Ghettos ? Apartheid ?

Cette fois c’est dit : après les attentats contre Charlie et contre l’Hyper Cacher, le Premier ministre met des mots sur la situation que vivent les habitants de certaines de nos cités de banlieue. Il parle de « ghettos », d’ « apartheid territorial, social et ethnique », à l’assentiment général de la population.

Pendant la campagne des élections municipales, j’avais bien dénoncé ces situations. Que n’avais-je entendu de la part des partisans de Mme Cordillot ! Sans chercher à m’écouter, ils citaient mon interview comme une horreur, indigne d’une candidate !

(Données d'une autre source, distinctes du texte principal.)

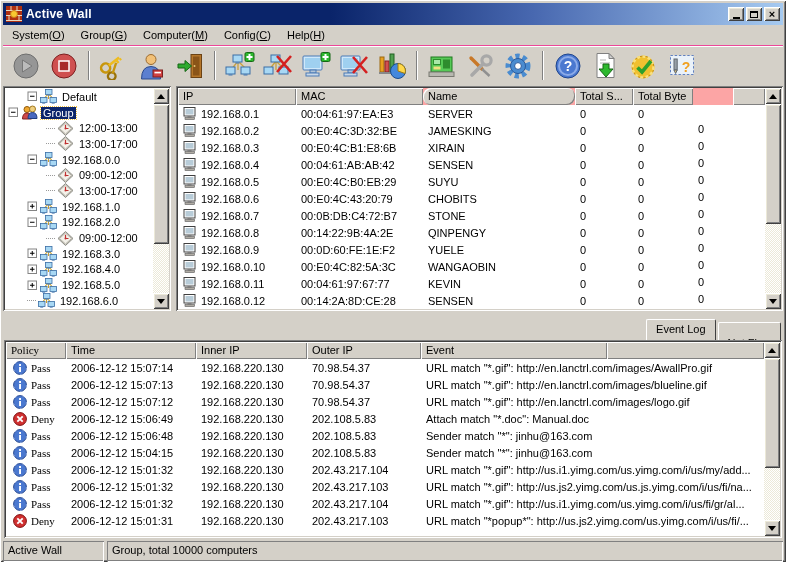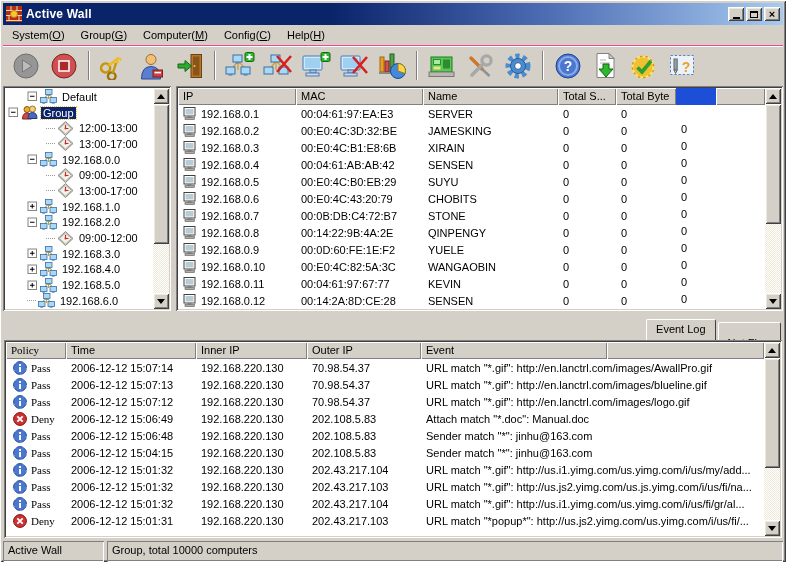"IP" .thead { background: #1d4ed8 -> #fca5a5 }
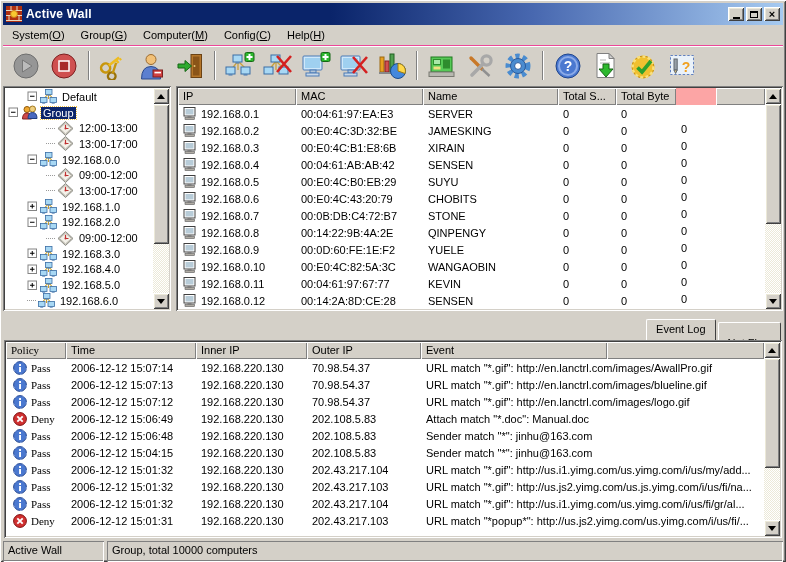"Name" .c-name { border-radius: none -> 8px; width: 135px -> 152px }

Qu’avais je dit ? Longtemps à Villejuif, il y a eu de la mixité sociale. Et progressivement, à cause de certaines politiques d’urbanisme, la mixité sociale s’est effritée. Et nous avons maintenant à Villejuif des cités HLM qui sont des ghettos, des écoles où il n’y a plus de mixité sociale, où les petits enfants sont noirs, jaunes, beiges, mais pas blancs, et ça, nous on pense que c’est un échec, et qu’on peut changer ça.

En disant cela, je me faisais l’écho d’une plainte générale de nos candidates et sympathisants, en particulier des Lozaits et de Lamartine. Depuis que je suis élue à l’urbanisme et au logement, et vice-présidente de l’OPH, de plus en plus de confidences me permettent d’approfondir cette réflexion. La déclaration de Manuel Valls a aussi poussé les sociologues, qui disaient la même chose depuis des années, à réagir : voyez le dossier du Monde, très intéressant.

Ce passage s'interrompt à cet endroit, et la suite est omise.